> **What the task asks**: Starting at the line that contains "get ASGI server", output each line through the end of the data exactly, and nothing more.

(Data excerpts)
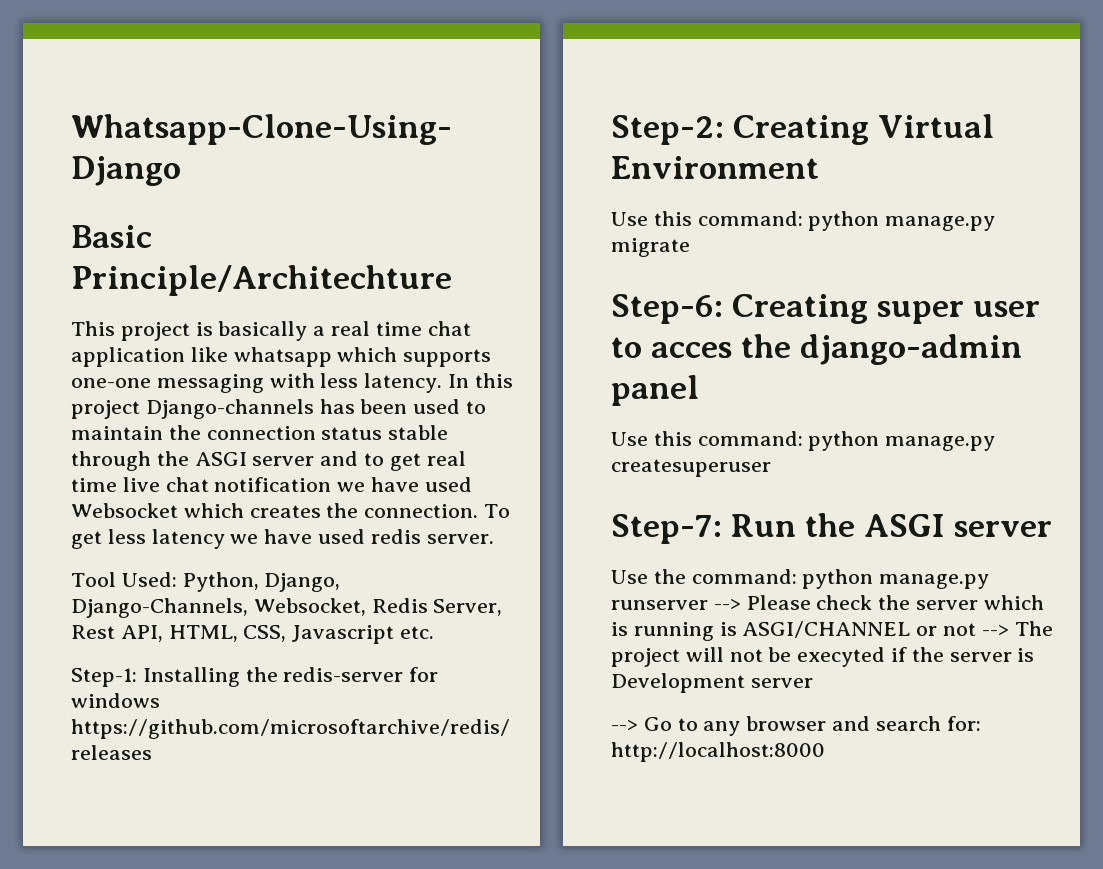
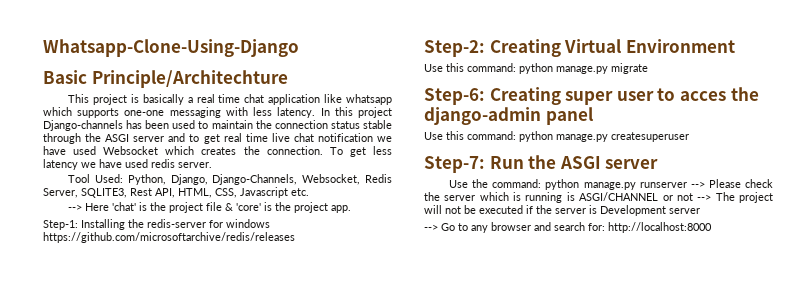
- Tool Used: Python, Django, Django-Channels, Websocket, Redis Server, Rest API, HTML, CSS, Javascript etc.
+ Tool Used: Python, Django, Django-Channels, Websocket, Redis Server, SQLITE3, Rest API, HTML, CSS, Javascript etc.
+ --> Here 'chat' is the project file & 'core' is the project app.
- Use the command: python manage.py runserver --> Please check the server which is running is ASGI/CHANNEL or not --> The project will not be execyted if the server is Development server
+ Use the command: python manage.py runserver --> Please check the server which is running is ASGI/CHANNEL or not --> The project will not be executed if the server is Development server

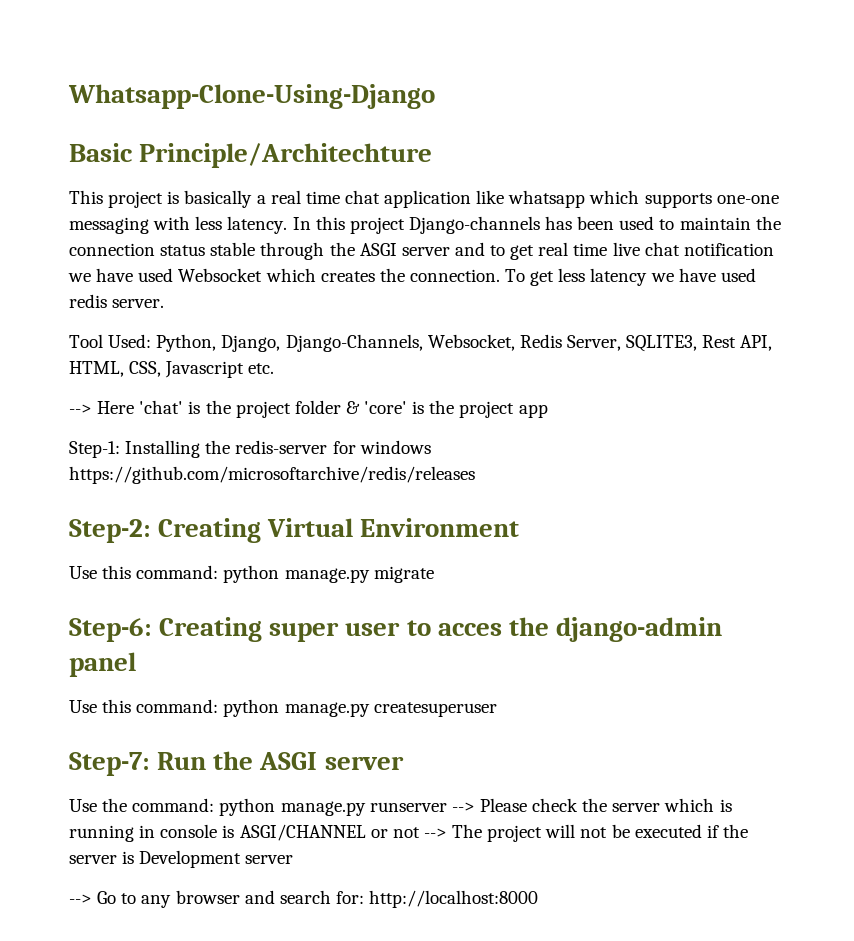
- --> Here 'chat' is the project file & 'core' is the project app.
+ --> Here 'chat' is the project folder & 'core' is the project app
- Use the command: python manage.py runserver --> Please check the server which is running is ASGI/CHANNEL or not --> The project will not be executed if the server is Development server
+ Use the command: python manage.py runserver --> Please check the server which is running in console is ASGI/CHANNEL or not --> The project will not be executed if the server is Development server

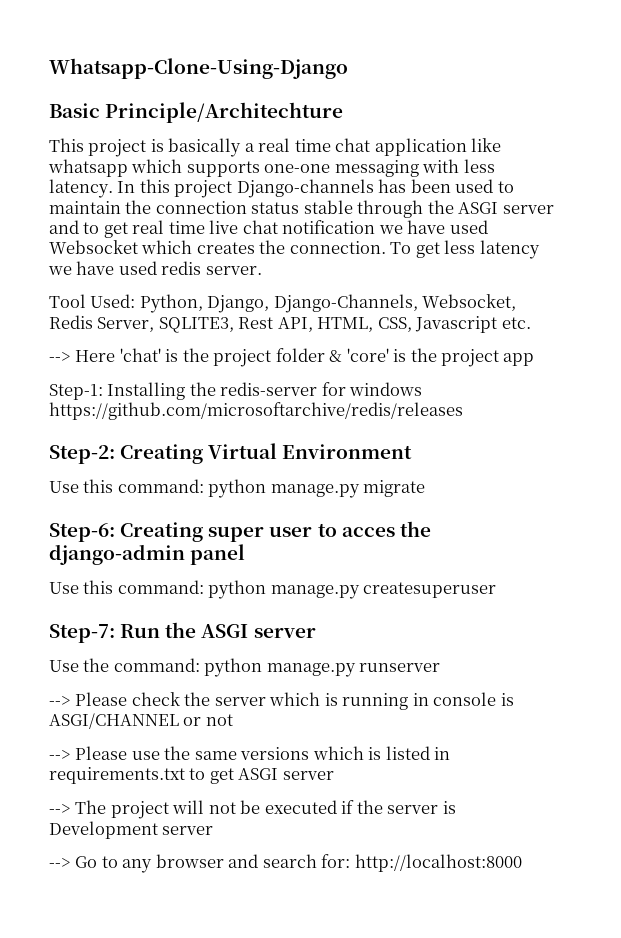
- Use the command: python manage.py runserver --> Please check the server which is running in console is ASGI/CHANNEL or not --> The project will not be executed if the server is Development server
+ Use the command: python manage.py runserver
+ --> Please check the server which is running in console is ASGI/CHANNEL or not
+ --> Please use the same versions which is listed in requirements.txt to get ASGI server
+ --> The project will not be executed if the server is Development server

> **Task result**:
+ --> Please use the same versions which is listed in requirements.txt to get ASGI server
+ --> The project will not be executed if the server is Development server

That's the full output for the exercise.